Renal cell carcinoma (RCC)

3 min read

What is RCC?

What is RCC?

Renal cell carcinoma (RCC), or renal cell cancer, is the most common type of kidney cancer. The kidneys’ job is to produce urine by filtering water and waste products from the blood. Inside of each kidney, there are small tubes called tubules that collect the waste products. Renal cell cancer develops when a tumour forms in the cells that line these tubules.

There are different types of renal cell cancer which are named according to the types of cells in which the cancer is found, such as:

  • Clear cell RCC
  • Papillary RCC
  • Chromophobe RCC
  • Unclassified RCC

Renal cell cancer may be described in “stages” by your doctor. Typically, it is classified in 4 stages. The higher the stage number, the larger the tumour and the more the cancer has spread.

What causes RCC?

What causes RCC?

There are certain factors that can increase your risk of developing renal cell cancer, including:

  • Smoking
  • Obesity
  • Exposure to certain chemicals in the workplace
  • High blood pressure
  • Certain medications

What are the most common symptoms of RCC?
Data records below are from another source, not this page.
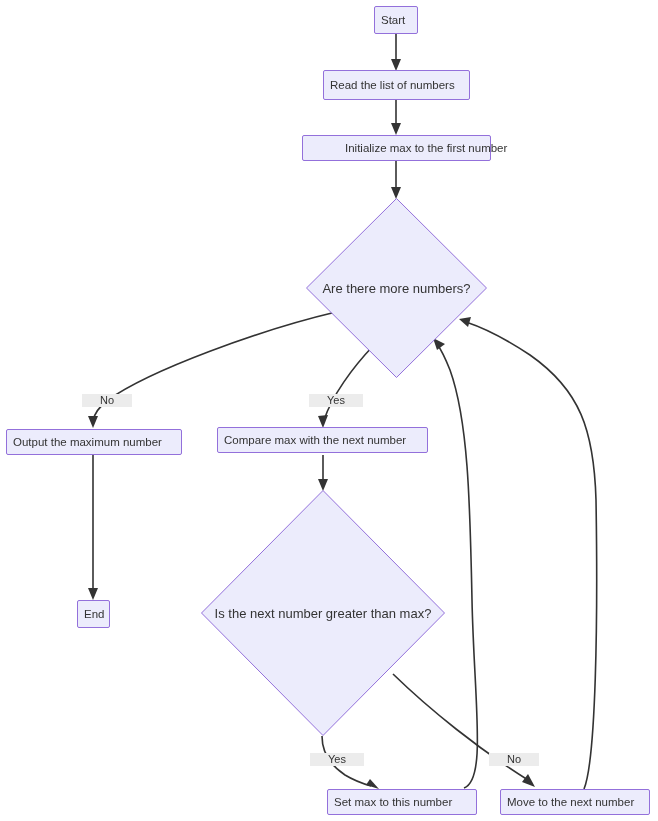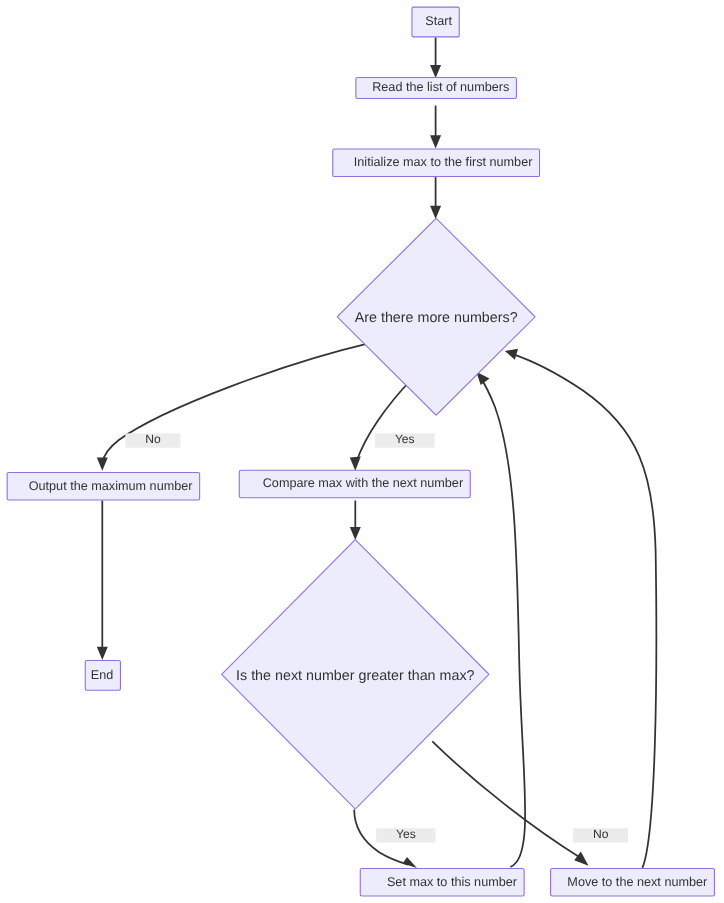--- a/index.html
+++ b/index.html
@@ -35,21 +35,21 @@
     position: absolute;
     box-sizing: border-box;
     background: #ececfc;
     border: 1px solid #9370db;
     border-radius: 2px;
     color: #333333;
     font-size: 11.5px;
     line-height: 1.1;
     display: flex;
     align-items: center;
-    justify-content: flex-end;
+    justify-content: flex-start;
     text-align: center;
     white-space: nowrap;
     padding: 0 6px;
   }
   .diamond-wrap {
     position: absolute;
     display: flex;
     align-items: center;
     justify-content: center;
   }
@@ -74,21 +74,20 @@
     text-align: center;
   }
   .edge-label {
     position: absolute;
     font-size: 11px;
     color: #333333;
     background: #ececec;
     padding: 0px 18px;
     white-space: nowrap;
     line-height: 1.2;
-    margin-left: 32px;
   }
 </style>
 </head>
 <body>
 
 <div id="canvas">
 
   <svg id="edges" viewBox="0 0 658 821">
 
     <path class="edge-path" d="M 396,34 L 396,64"></path>
@@ -122,21 +121,21 @@
     <polygon class="arrow-head" points="433,338 445,344 437,350"></polygon>
 
     <path class="edge-path" d="M 584,789 C 596,760 598,620 596,500 C 594,430 580,390 530,355 C 500,335 478,326 466,322"></path>
     <polygon class="arrow-head" points="459,319 471,317 468,327"></polygon>
   </svg>
 
   <div class="node" style="left:374px; top:6px; width:44px; height:28px;">
     <span>Start</span>
   </div>
 
-  <div class="node" style="left:323px; top:70px; width:147px; height:20px;">
+  <div class="node" style="left:323px; top:70px; width:147px; height:30px;">
     <span>Read the list of numbers</span>
   </div>
 
   <div class="node" style="left:302px; top:135px; width:189px; height:26px;padding-left:42px;">
     <span>Initialize max to the first number</span>
   </div>
 
   <div class="diamond-wrap" style="left:306px; top:198px; width:181px; height:180px;">
     <svg class="diamond-shape" viewBox="0 0 181 180" preserveAspectRatio="none">
       <polygon points="90.5,0.5 180.5,90 90.5,179.5 0.5,90"></polygon>

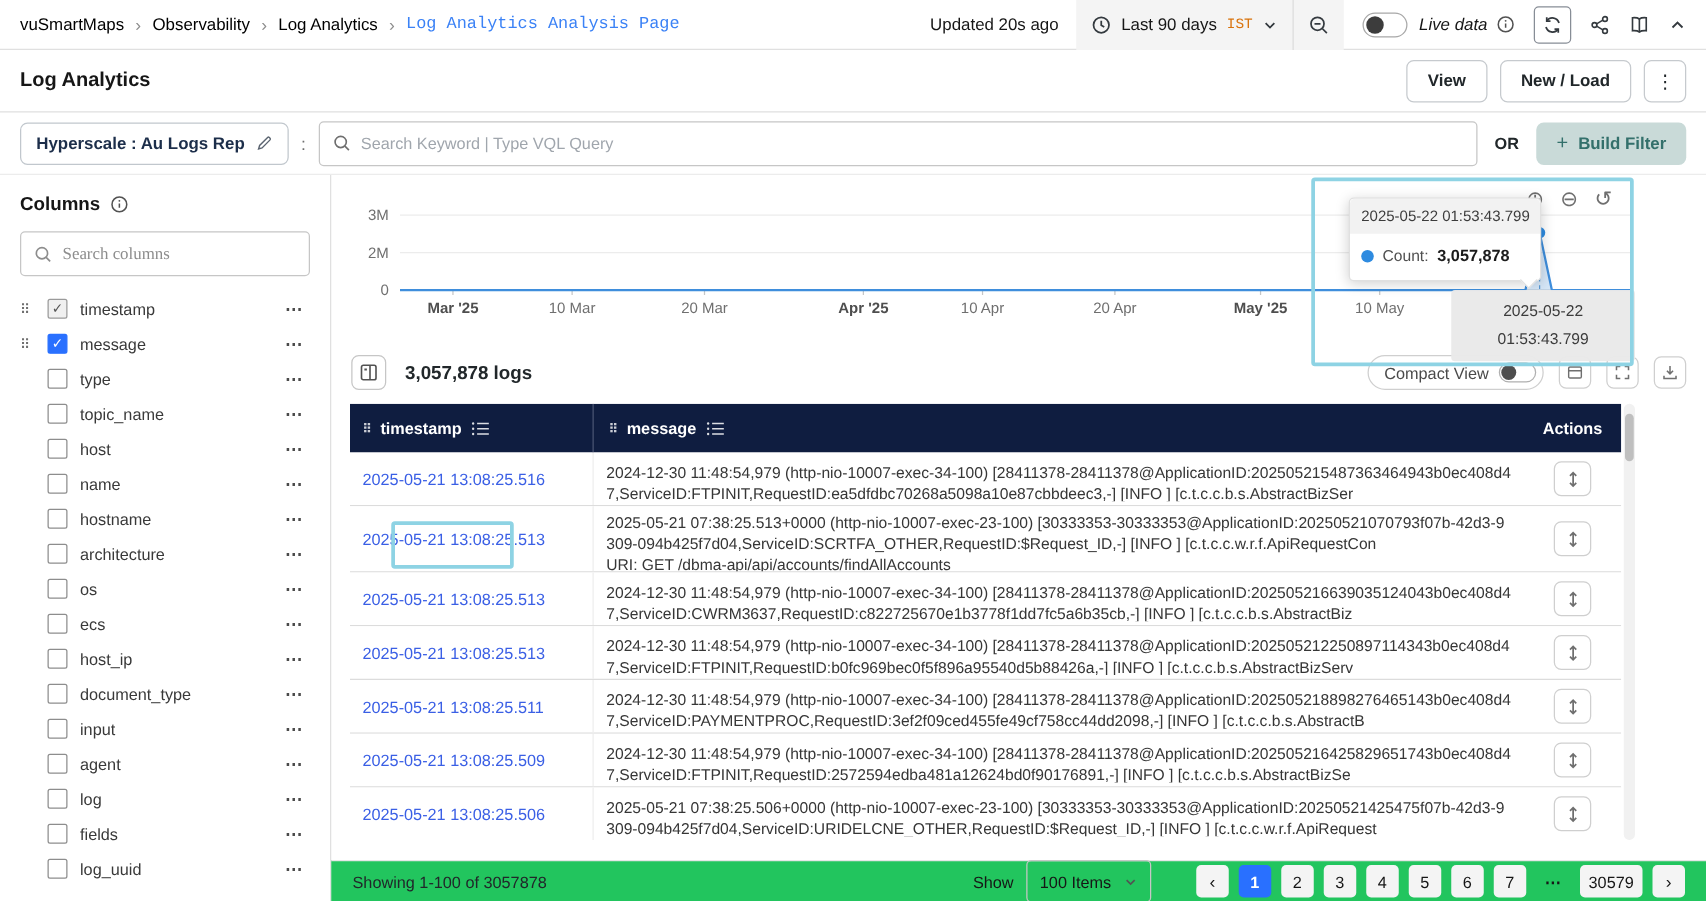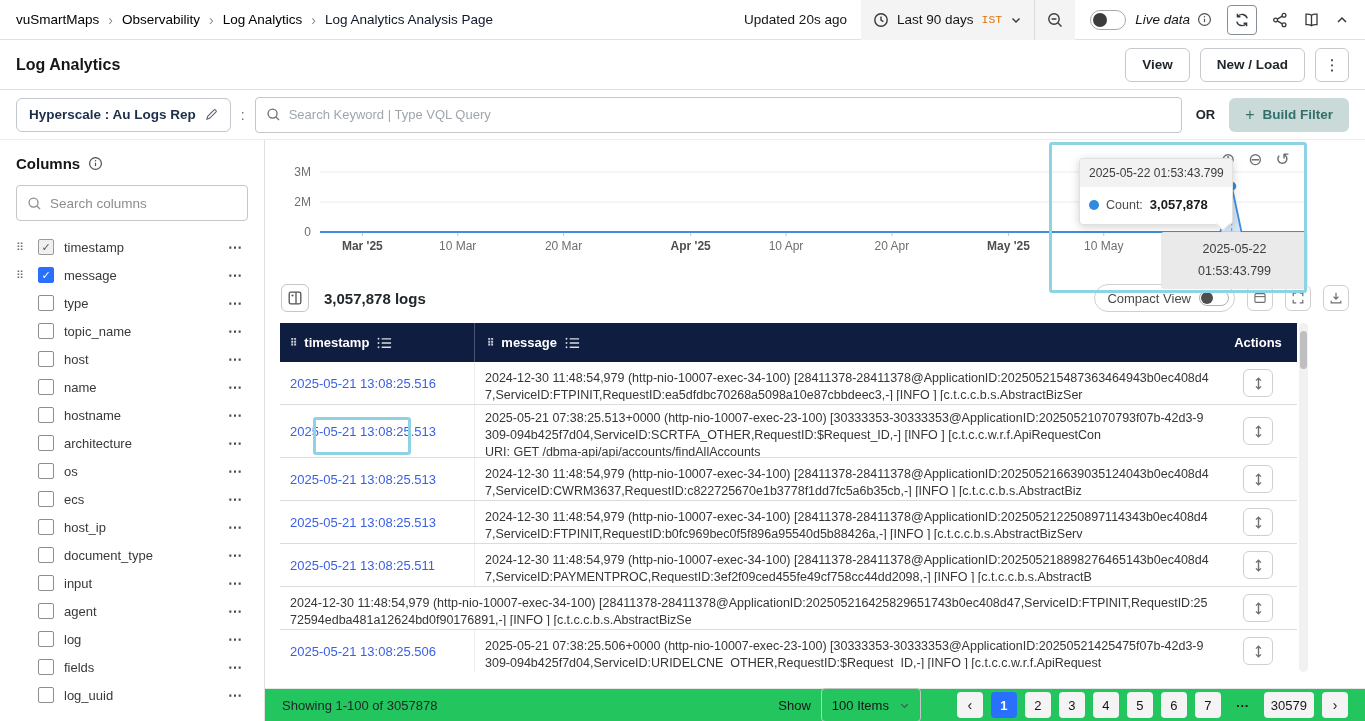--- a/index.html
+++ b/index.html
@@ -2,21 +2,21 @@
 <html><head>
 <meta charset="utf-8">
 <style>
   * { box-sizing: border-box; margin: 0; padding: 0; }
   html,body { width:1365px; height:721px; overflow:hidden; font-family:"Liberation Sans",sans-serif; background:#fff; color:#161616; }
 
   
   .navbar { height:40px; display:flex; align-items:center; padding:0 16px 0 16px; border-bottom:1px solid #e0e0e0; }
   .crumbs { display:flex; align-items:center; gap:9px; font-size:13.5px; }
   .crumb { color:#000000; cursor:pointer; }
-  .crumb.current { color:#0f172a; }
+  .crumb.current { color:#3b82f6;font-family:Liberation Mono, monospace; }
   .crumb-sep { color:#8d8d8d; font-size:14px; }
   .nav-right { margin-left:auto; display:flex; align-items:center; height:40px; }
   .updated { font-size:13.5px; color:#161616; margin-right:14px; }
   .time-control { display:flex; align-items:stretch; background:#f4f4f4; height:40px; }
   .time-main { display:flex; align-items:center; gap:8px; padding:0 12px; font-size:13.5px; border-right:1px solid #dcdcdc; cursor:pointer; }
   .tz { font-family:"Liberation Mono",monospace; font-size:11.5px; color:#d9730d; }
   .time-zoomout { display:flex; align-items:center; padding:0 11px; cursor:pointer; }
   .toggle { width:36px; height:20px; border:1px solid #a8a8a8; border-radius:10px; background:#fff; position:relative; cursor:pointer; }
   .toggle .knob { position:absolute; left:2px; top:2px; width:14px; height:14px; border-radius:50%; background:#3c3c3c; }
   .livedata-lbl { font-size:13.5px; margin:0 7px 0 9px; }
@@ -42,21 +42,21 @@
   .or-lbl { font-size:13px; font-weight:700; color:#21272a; margin:0 4px; }
   .build-filter { height:34px; padding:0 16px; border:none; border-radius:6px; background:#c9dad8; color:#33706b; font-size:13.5px; font-weight:700; display:flex; align-items:center; gap:8px; cursor:pointer; font-family:inherit; }
   .build-filter .plus { font-size:16px; font-weight:400; }
 
   
   .content { display:flex; height:581px; }
   .sidebar { width:265px; border-right:1px solid #e0e0e0; padding:0 16px; flex-shrink:0; }
   .sb-title-row { margin-top:15px; display:flex; align-items:center; gap:8px; }
   .sb-title { font-size:15px; font-weight:700; }
   .sb-info { color:#525252; display:flex; }
-  .sb-search { margin-top:13px; height:36px; border:1px solid #c6c6c6; border-radius:4px; display:flex; align-items:center; padding:0 10px; gap:8px; }
+  .sb-search { margin-top:13px; height:36px; border:1px solid #c6c6c6; border-radius:4px; display:flex; align-items:center; padding:0 10px; gap:8px;font-family:Liberation Serif, serif; }
   .sb-search input { border:none; outline:none; flex:1; font-size:13.5px; font-family:inherit; background:transparent; }
   .sb-search input::placeholder { color:#8d8d8d; }
   .col-list { margin-top:12px; }
   .col-item { height:28px; display:flex; align-items:center; }
   .drag-handle { width:22px; font-size:11px; color:#6f6f6f; letter-spacing:-1px; cursor:grab; }
   .checkbox { width:16px; height:16px; border:1px solid #8d8d8d; border-radius:2px; background:#fff; display:flex; align-items:center; justify-content:center; font-size:11px; line-height:1; cursor:pointer; flex-shrink:0; }
   .checkbox.checked { background:#2970ff; border-color:#2970ff; color:#fff; }
   .checkbox.checked-disabled { background:#f0f0f0; border-color:#9a9a9a; color:#555; }
   .col-label { margin-left:10px; font-size:13px; color:#393939; }
   .col-more { margin-left:auto; padding-right:6px; color:#4a4a4a; font-size:14px; font-weight:700; cursor:pointer; }
@@ -575,20 +575,23 @@
               <div class="act-btn">
                 <span>
                   <svg width="13" height="15" viewBox="0 0 14 15" fill="none" stroke="currentColor" stroke-width="1.5">
                     <path d="M7 2v11M4.3 4.4L7 1.7l2.7 2.7M4.3 10.6L7 13.3l2.7-2.7"></path>
                   </svg>
                 </span>
               </div>
             </div>
           </div>
           <div class="t-row">
+            <div class="cell-ts">
+              <a>2025-05-21 13:08:25.509</a>
+            </div>
             <div class="cell-msg">2024-12-30 11:48:54,979 (http-nio-10007-exec-34-100) [28411378-28411378@ApplicationID:202505216425829651743b0ec408d47,ServiceID:FTPINIT,RequestID:2572594edba481a12624bd0f90176891,-] [INFO ] [c.t.c.c.b.s.AbstractBizSe</div>
             <div class="cell-act">
               <div class="act-btn">
                 <span>
                   <svg width="13" height="15" viewBox="0 0 14 15" fill="none" stroke="currentColor" stroke-width="1.5">
                     <path d="M7 2v11M4.3 4.4L7 1.7l2.7 2.7M4.3 10.6L7 13.3l2.7-2.7"></path>
                   </svg>
                 </span>
               </div>
             </div>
What are the most common symptoms of RCC?

In the early stages of kidney cancer, you may not experience any signs or symptoms of the disease. Kidney cancer is usually diagnosed following an ultrasound or x-ray done for symptoms experienced in other organs. However, as it progresses, it may cause some of the following symptoms:

  • Blood in the urine
  • Pain in the back or side of the stomach
  • A lump in the abdomen
  • Swelling in the legs and ankles
  • Increased blood pressure
  • Anemia (low red blood cell count)
  • Fatigue
  • Night sweats
  • Loss of appetite
  • Fever
  • A large, swollen vein in the scrotum (in men)

How common is kidney cancer?

In 2019, it is estimated that 7,200 Canadians will be diagnosed with kidney cancer. Kidney cancer is more common in men, who represent approximately 65% of all new diagnosis.

If you would like more information about renal cell cancer, speak with your doctor.